En marzo de este año el Señor Obispo me comunicó su intención de enviarme a estudiar fuera del país. Al principio le expresé mi disposición para realizar lo que él me mandara, en virtud de la Obediencia que le había prometido. Con sinceridad de le expresé mi temor de tener que aprender otro idioma al estudiar fuera del país, a lo que él me animó a superar mis temores. Poco después me confirmó que iría a estudiar a la ciudad de Roma la Licenciatura en Teología Moral. Con temor y temblor le reafirmé mi disposición.

Posiblemente a mi regreso, apoye en un proyecto Diocesano para aplicar lo estudiado; cabe también la posibilidad de impartir clases en el Seminario Diocesano en lo que se refiera a Teología Moral.

Yo espero que, a mi retorno, pueda servir de mejor manera a la Iglesia, sobre todo aplicando los conocimientos que adquiera en Teología Moral; incluso ahondar en temas de Bioética y promoción de la Dignidad de la persona Humana.

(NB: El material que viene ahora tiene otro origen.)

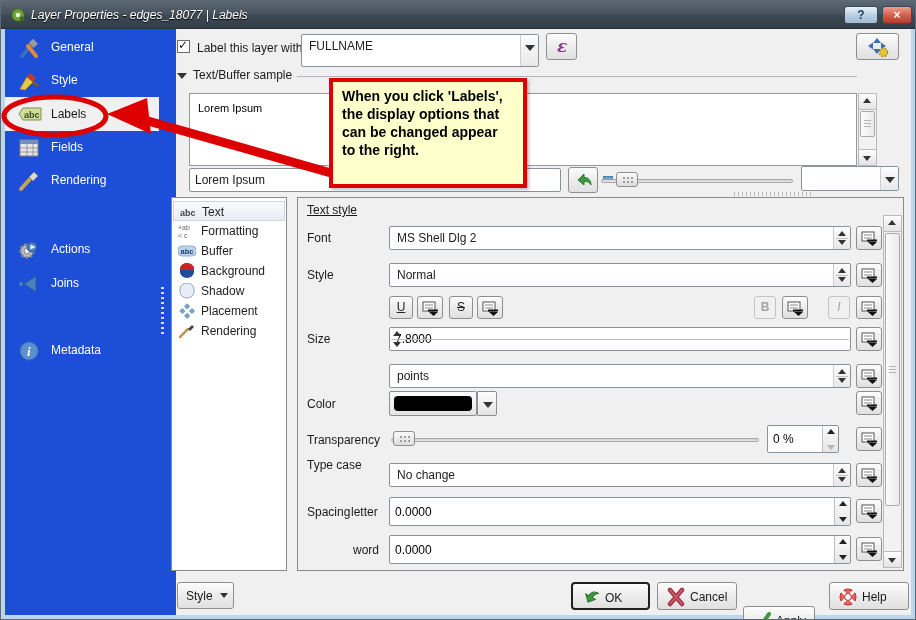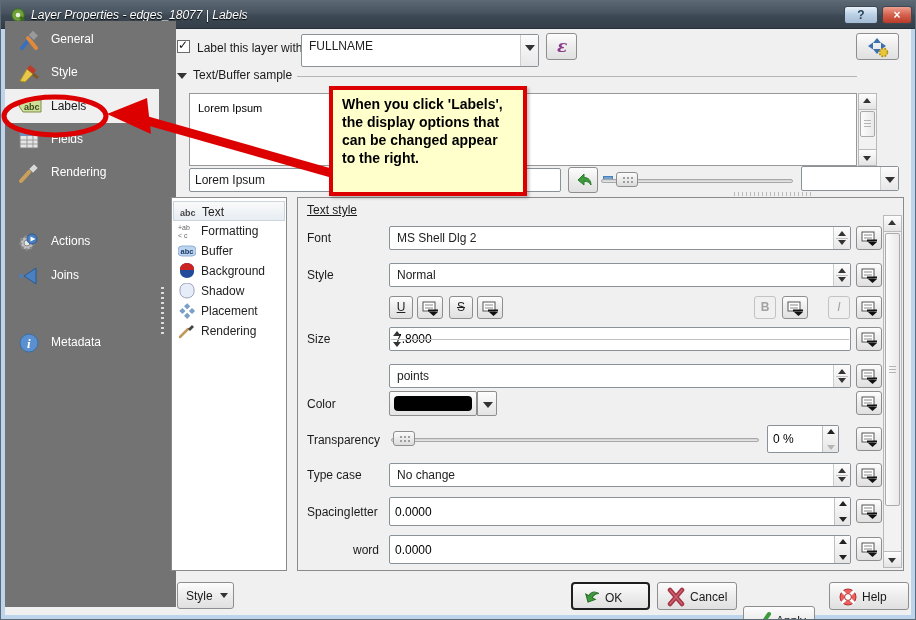"General" .sidebar { background: #737373 -> #1d4ed8; top: 20px -> 28px }
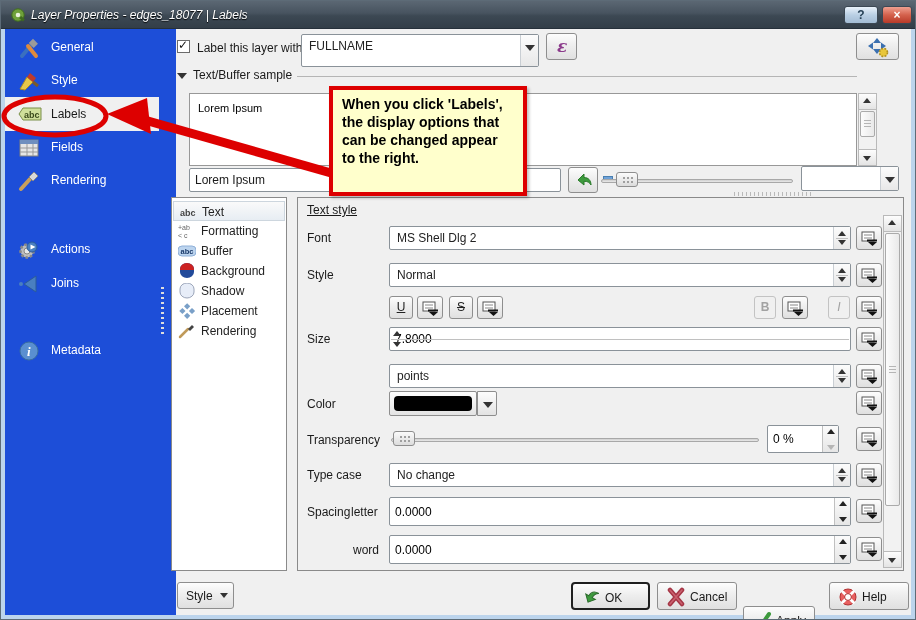"When you click 'Labels', the" .callout { margin-top: 8px -> none }
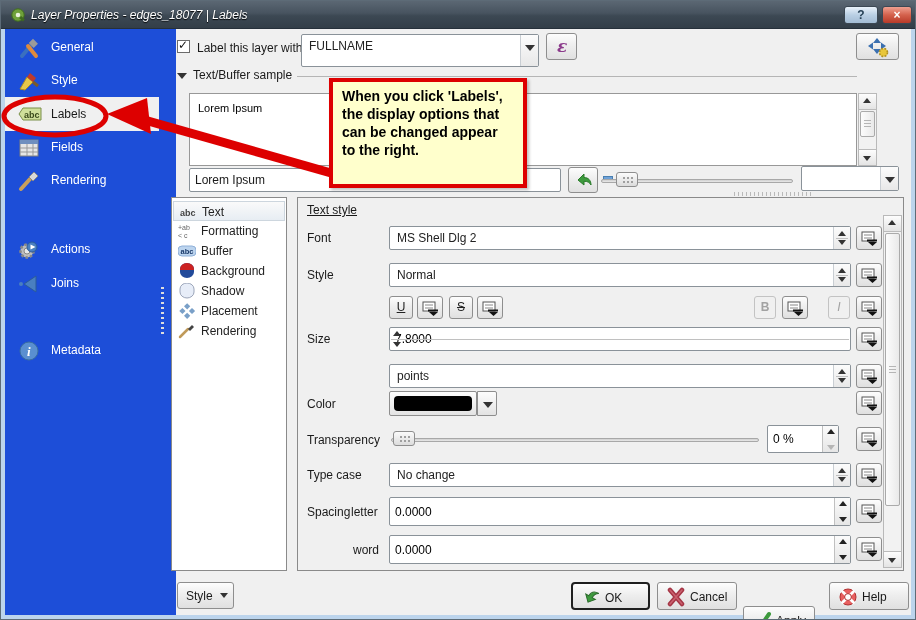"Type case" span.rowlbl { top: 467px -> 457px }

Por último, me gustaría compartir una anécdota; si bien, en estos dos años de ministerio no ha pasado mucho, creo que sí hay experiencias llenas de Dios dignas de compartir. Sucede que cada jueves hago la visita al hospital para auxiliar a los enfermos con los sacramentos de la Reconciliación y Unción; en ocasiones me llaman para ver enfermos graves. Un sábado, teniendo pocos días en la Parroquia, me llamaron para auxiliar a una mujer que estaba agonizando. Rápidamente me dirigí al hospital. Al llegar a la camilla donde estaba la paciente, me encontré con una escena triste: aquella persona estaba muriendo y su acompañante estaba convertida en un mar de lágrimas. Traté de tranquilizar a la otra persona y la invité a orar conmigo. Procedí al rito de la unción de los enfermos y, al concluirlo, la enferma murió. Continué orando las recomendaciones del alma hasta llegar al réquiem. Al finalizar, traté de confortar a la mujer que acompañaba a su familiar enferma, ahora en manos de Dios. Me fui de ahí algo pensativo y, sobre todo, con sentimientos encontrados: era la primera ocasión que, como sacerdote, veía morir a alguien. Mientras pensaba estas cosas, llegó la luz del Espíritu Santo a mí, y pensé: “le he dado a esta mujer su boleto directo para el cielo”. Este pensamiento me reconfortó, y pude constatar como Dios, a través de mi Ministerio Sacerdotal, daba el cielo a aquella persona. Esta idea me reconfortó mucho y me sentí fuertemente agradecido con Dios, que se vale de instrumentos de barro para administrar misericordiosamente su gracia. Al final, sólo elevé una oración por aquella mujer y le agradecí a Dios tan gran don para mis hermanos a través de mi persona.